§ MATERIAL FOR THIS EXERCISE:
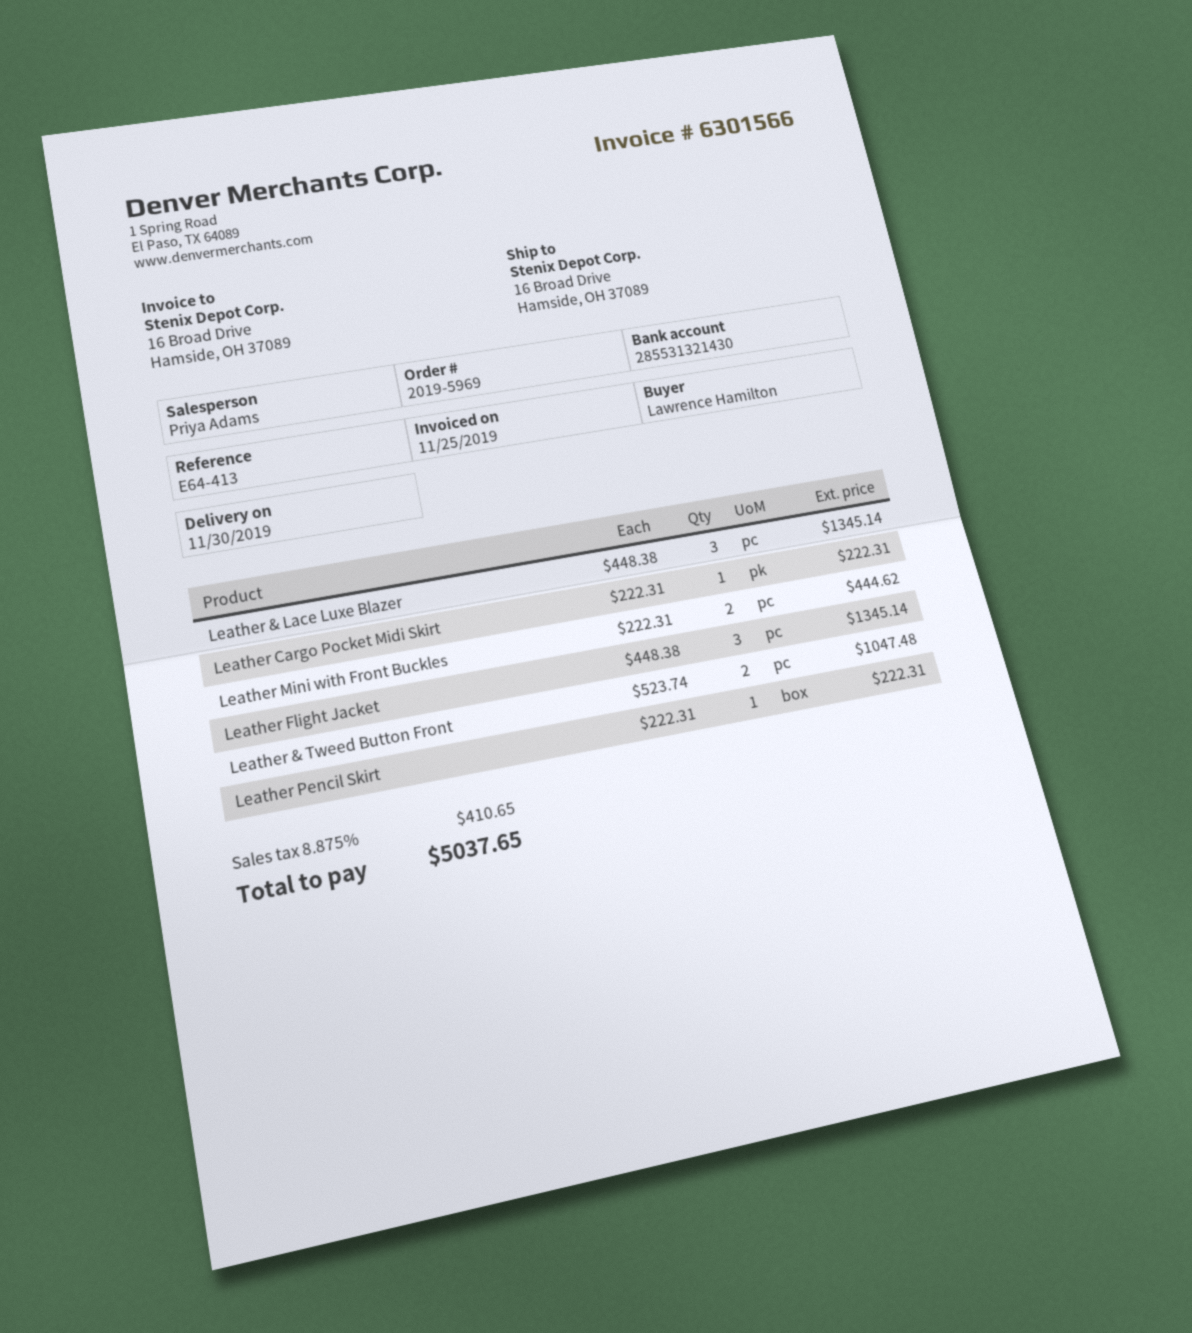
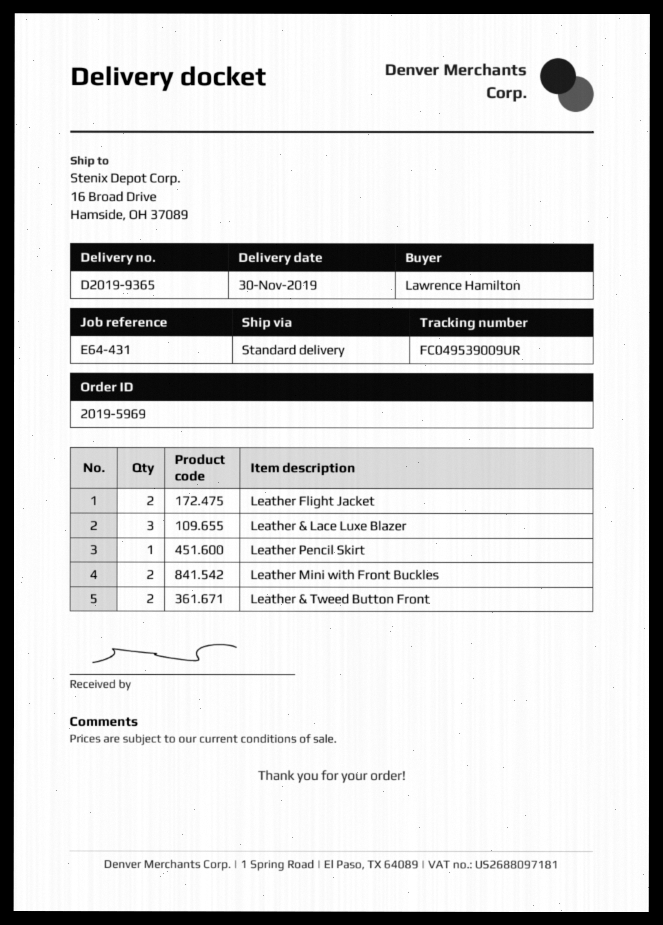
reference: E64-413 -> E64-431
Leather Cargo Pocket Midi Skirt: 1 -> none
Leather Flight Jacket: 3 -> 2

---

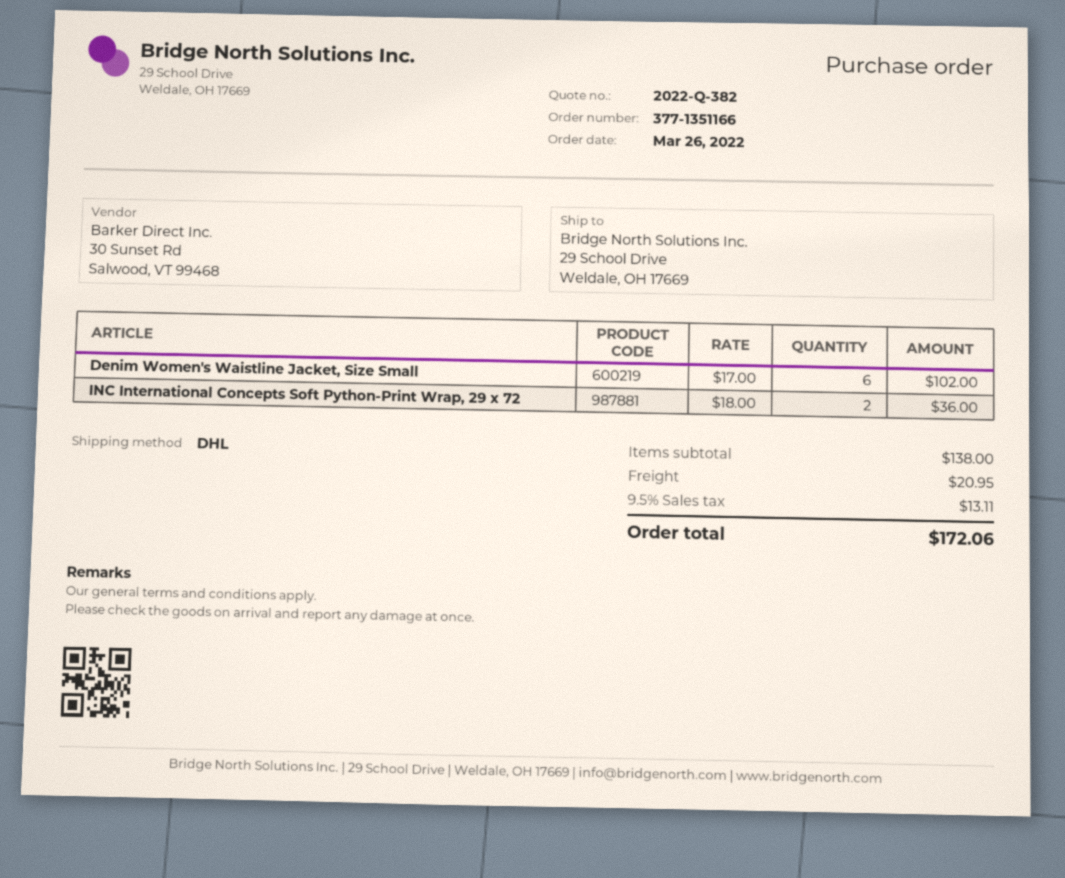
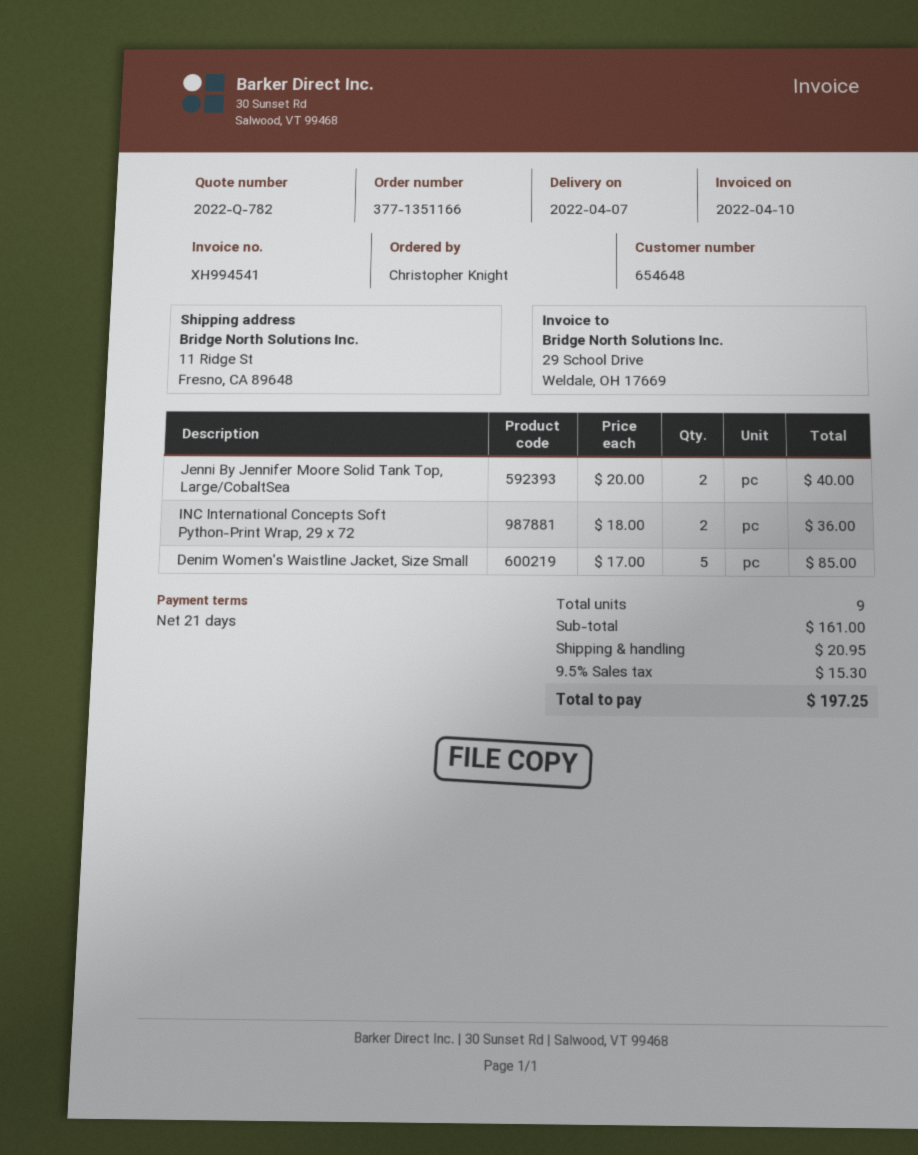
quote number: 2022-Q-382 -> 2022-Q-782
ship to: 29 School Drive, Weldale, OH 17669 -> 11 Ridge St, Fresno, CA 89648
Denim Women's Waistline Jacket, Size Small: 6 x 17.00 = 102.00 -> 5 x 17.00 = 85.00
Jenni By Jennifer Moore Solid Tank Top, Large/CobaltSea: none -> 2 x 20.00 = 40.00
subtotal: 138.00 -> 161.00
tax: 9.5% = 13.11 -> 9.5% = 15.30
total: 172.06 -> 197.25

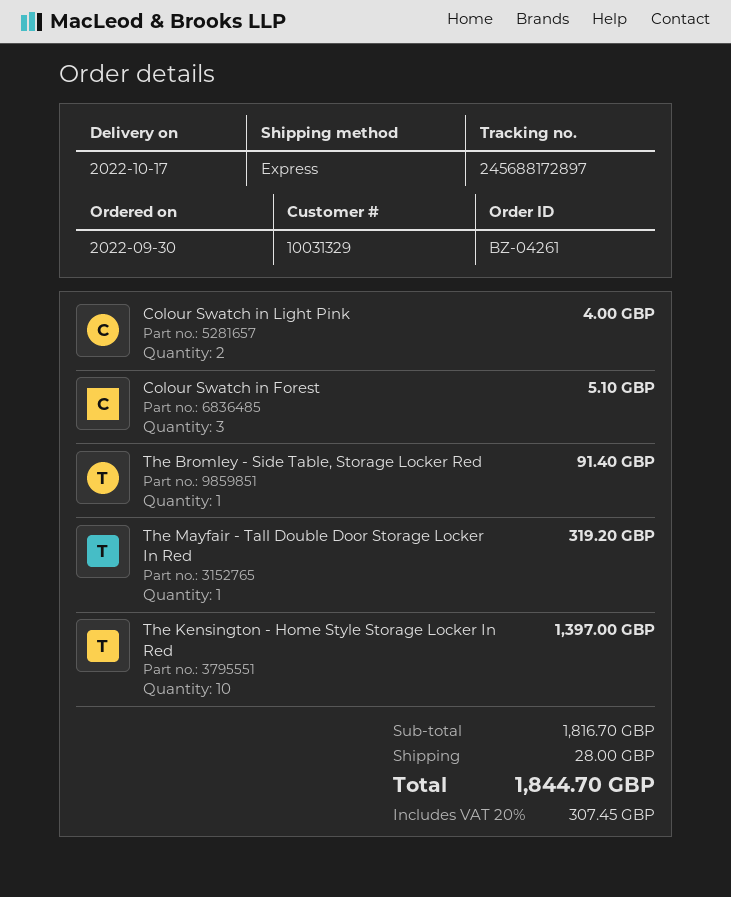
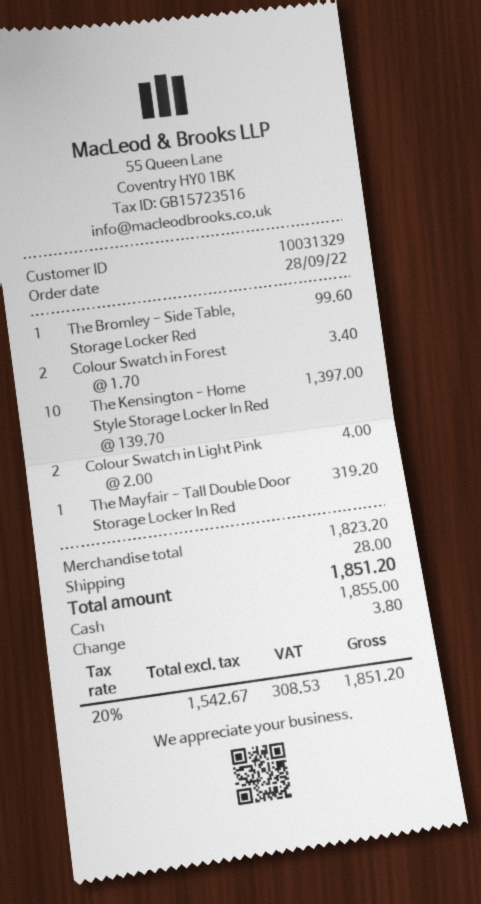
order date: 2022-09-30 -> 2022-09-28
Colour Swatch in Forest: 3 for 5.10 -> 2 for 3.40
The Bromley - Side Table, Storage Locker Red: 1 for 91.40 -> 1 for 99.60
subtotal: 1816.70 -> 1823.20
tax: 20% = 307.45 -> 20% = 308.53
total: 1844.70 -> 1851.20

--

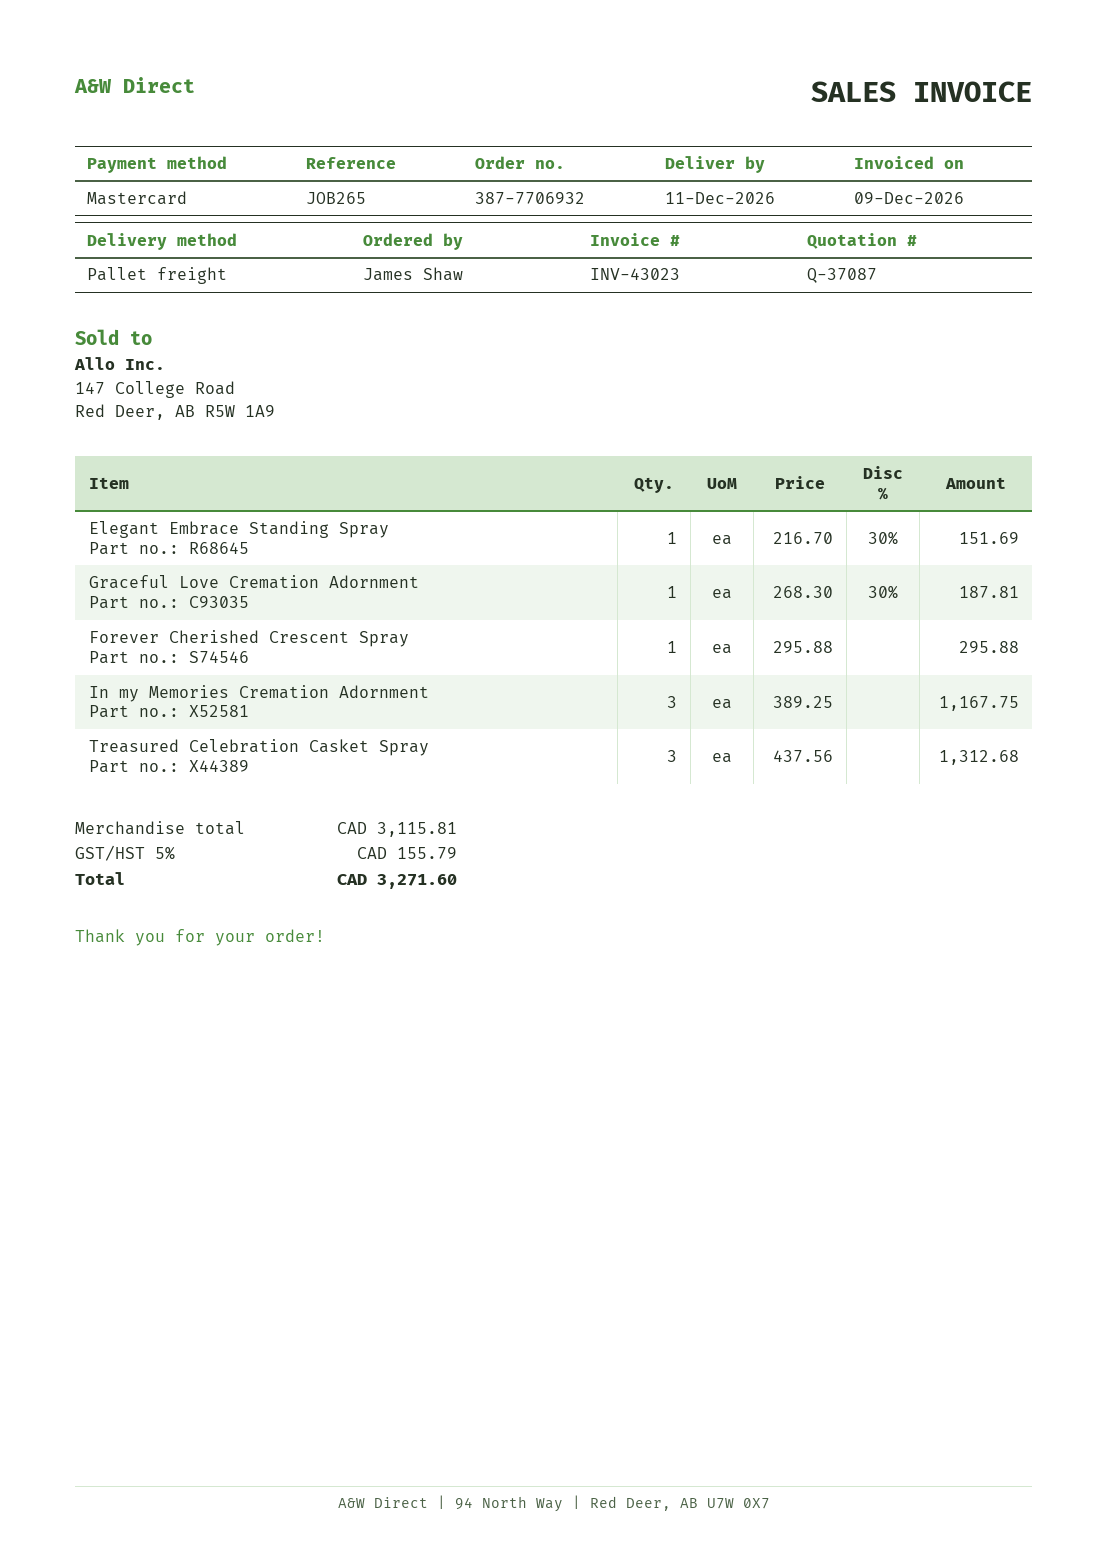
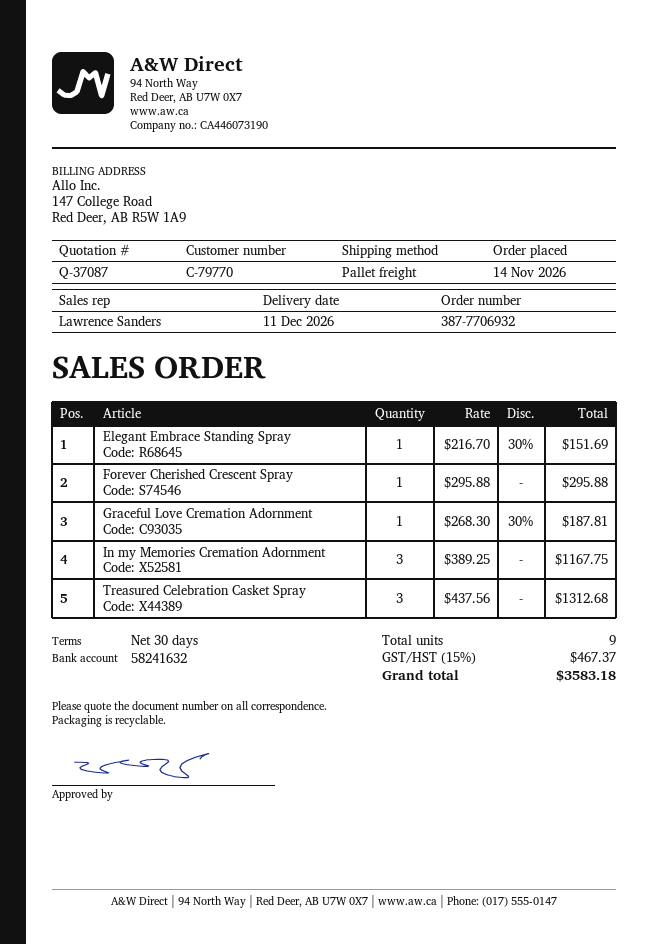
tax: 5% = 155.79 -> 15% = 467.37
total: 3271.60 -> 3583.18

§ ACTIVITY: Using the data above, transcribe exactly the lines between those containing "tax: 9.5% = 13.11 -> 9.5% = 15.30" and "total: 1844.70 -> 1851.20", inclusive, and leave every picture behind.

§ RESPONSE TO THIS TASK:
tax: 9.5% = 13.11 -> 9.5% = 15.30
total: 172.06 -> 197.25

order date: 2022-09-30 -> 2022-09-28
Colour Swatch in Forest: 3 for 5.10 -> 2 for 3.40
The Bromley - Side Table, Storage Locker Red: 1 for 91.40 -> 1 for 99.60
subtotal: 1816.70 -> 1823.20
tax: 20% = 307.45 -> 20% = 308.53
total: 1844.70 -> 1851.20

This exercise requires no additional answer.